6. China’s development of a credible, resilient sea-based deterrent may increase Beijing’s confidence in its ability to manage U.S. military intervention in a regional conflict, especially China’s vulnerability to U.S. nuclear coercion.
7. Even as China develops an undersea second-strike capability, its primary undersea operational focus remains anti-surface warfare.
8. Despite the PLAN submarine force’s current focus on countering surface threats, however, it will get better at anti-submarine warfare (ASW) over the next several years.
9. PRC analysts continue to regard undersea superiority a key advantage for the U.S. Navy, but American platform numbers are constrained and qualitative margins are under threat.
10. U.S. Navy undersea advantages, already challenged, are eroding.

China’s ASW capabilities are uneven but improving. Particularly within the First Island Chain, China is developing a layered detection architecture. Beyond the First Island Chain, however, Chinese ASW capabilities remain significantly more limited. Despite these advances, the United States retains major advantages in submarine stealth, operational experience, and global undersea surveillance networks. Maintaining these advantages will require sustained investment in submarine production, undersea sensing systems, UUVs, and allied cooperation.

A Strategic Priority from the Very Top

The PRC is investing enormous effort and resources to improve its ability to fight in a key arena long dominated by America and its allies: the undersea domain. This is driven in part by the uniquely powerful efforts of paramount leader Xi Jinping, the world’s foremost navalist statesman today and the greatest navalist head of state since World War II.[3]Over the past eight decades, no other national leader has placed such a concerted emphasis on naval development over so many years (13+) and mobilized so many resources to achieve such dramatic growth in fleet force structure, associated systems, and related capabilities. Xi has personally influenced PLAN force structure decisions, including the prioritization of nuclear-powered ballistic missile submarines (SSBNs).[4]
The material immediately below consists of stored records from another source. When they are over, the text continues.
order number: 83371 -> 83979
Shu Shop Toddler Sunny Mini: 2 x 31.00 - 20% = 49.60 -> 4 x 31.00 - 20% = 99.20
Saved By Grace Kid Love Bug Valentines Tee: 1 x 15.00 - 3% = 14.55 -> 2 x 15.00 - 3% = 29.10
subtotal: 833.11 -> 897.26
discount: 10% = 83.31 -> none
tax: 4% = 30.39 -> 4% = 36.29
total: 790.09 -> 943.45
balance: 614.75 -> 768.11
This is part of Xi’s unprecedented emphasis on nuclear weapons development and deployment, including the establishment of a comprehensive nuclear triad, which is affording China the world’s fastest growing nuclear arsenal at over 600 operational warheads and counting.[5] As part of its nuclear triad’s sea leg, China has now fielded the Julang-3 (JL-3/Great Wave-3) (CSS-N-20) SLBM on its Jin-class (Type 094) SSBNs. The Pentagon’s 2025 China Military Power Report assesses the JL-3 at roughly 10,000 km range, enabling strikes on large portions of the Continental United States (CONUS) from suitable patrol areas. The report’s aforementioned “Fielded Nuclear Ballistic Missiles” figure depicts the JL-3’s 10,000 km range covering Washington, DC and most of CONUS, with the exception of Florida and a swath of the southeast.[6]
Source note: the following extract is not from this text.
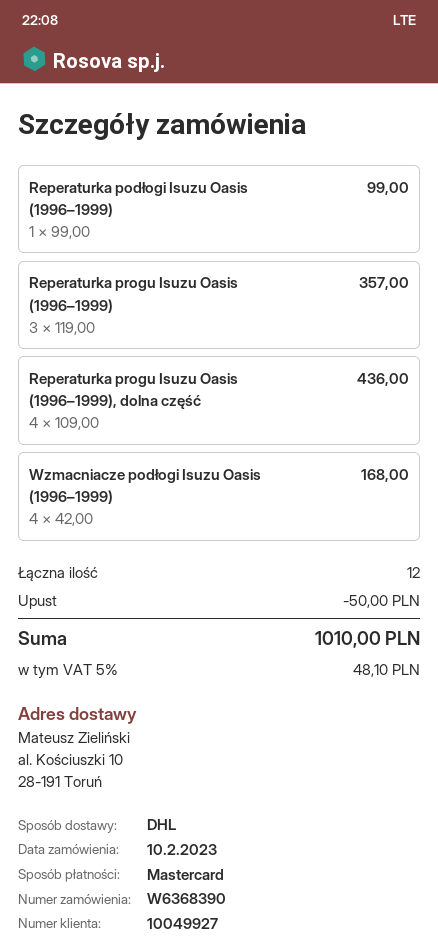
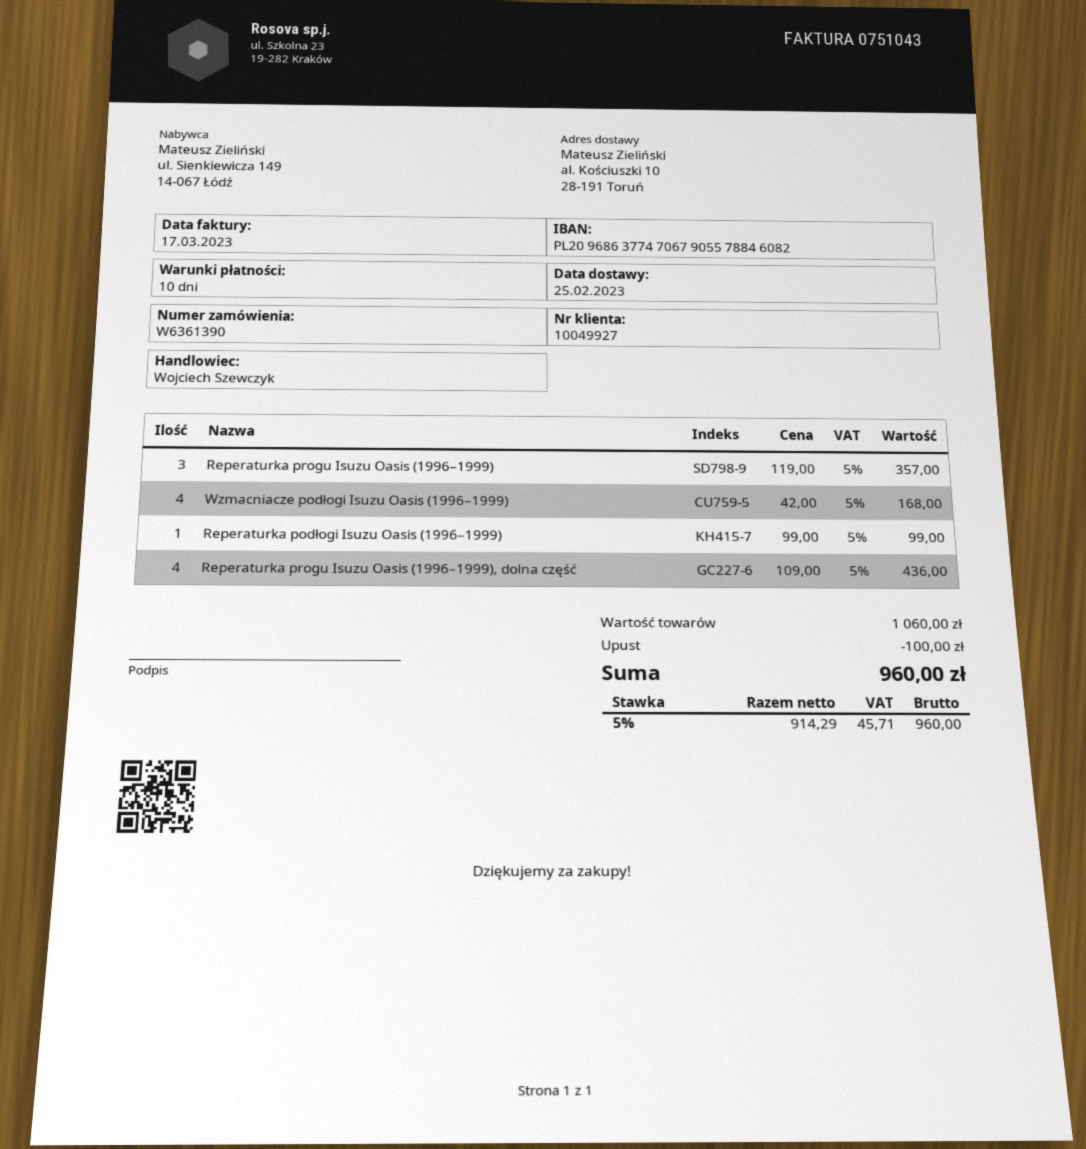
order number: W6368390 -> W6361390
discount: 50.00 -> 100.00
tax: 5% = 48.10 -> 5% = 45.71
total: 1010.00 -> 960.00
As part of his navalist emphasis, Xi has expanded the PLAN’s outlook and mission by adding two new layers to its first service-specific strategy, assigned by 1986, of “Near Seas Active Defense.” This imperative to advance Beijing’s contested sovereignty claims while countering foreign intervention in the Yellow, East, and South China Seas accordingly remains the core, most critical priority. Meanwhile, however, in 2015 Beijing officially affirmed that the PLAN had acquired an additional layer of strategy: “Far Seas Protection,” to safeguard China’s burgeoning overseas interests.[7] By 2018, China’s Navy had acquired a third layer of strategy: “Near Seas Defense, Far Seas Protection, [Global] Oceanic Presence, and Expansion into the Two Poles” (近海防御, 远海防卫, 大洋存在, 两极拓展).[8] Dalian Naval Academy, for instance, now offers a “Polar Region Navigation” course.
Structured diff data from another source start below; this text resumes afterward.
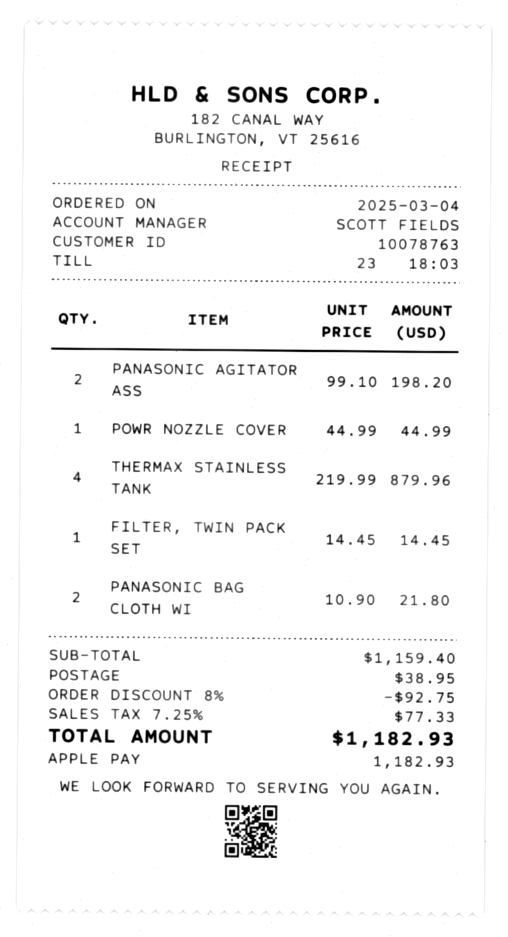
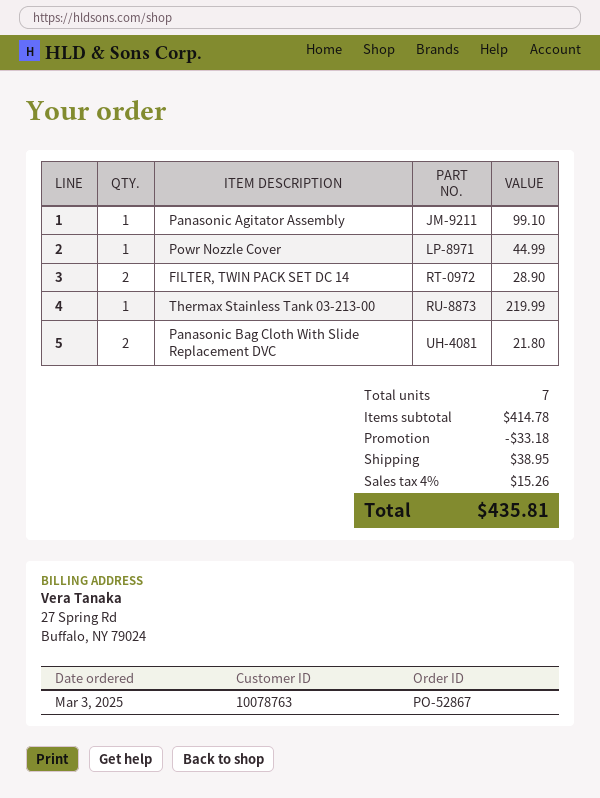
order date: 2025-03-04 -> 2025-03-03
PANASONIC AGITATOR ASS: 2 for 198.20 -> 1 for 99.10
THERMAX STAINLESS TANK: 4 for 879.96 -> 1 for 219.99
FILTER, TWIN PACK SET: 1 for 14.45 -> 2 for 28.90
subtotal: 1159.40 -> 414.78
discount: 92.75 -> 33.18
tax: 7.25% = 77.33 -> 4% = 15.26
total: 1182.93 -> 435.81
While this latest strategic layer is currently being operationalized, it is already clear that the undersea domain and seabed are receiving unprecedented PRC emphasis. The seafloor supports undersea cables, transmitting 97+% of global data flows, which China seeks to be able to safeguard, manipulate, or exploit as it sees fit. The seabed is the focus of an impending renaissance in mining rare earth elements and other valuable minerals. China will seek to protect extraction sites and related operations with military and civil maritime forces. It may leverage mining activity to establish and expand force presence in strategic areas, such as the Exclusive Economic Zones of Pacific island countries with which it has extraction agreements or abyssal areas (e.g., in the Clarion-Clipperton Fracture Zone) to which it has gained access through the International Seabed Authority (ISA).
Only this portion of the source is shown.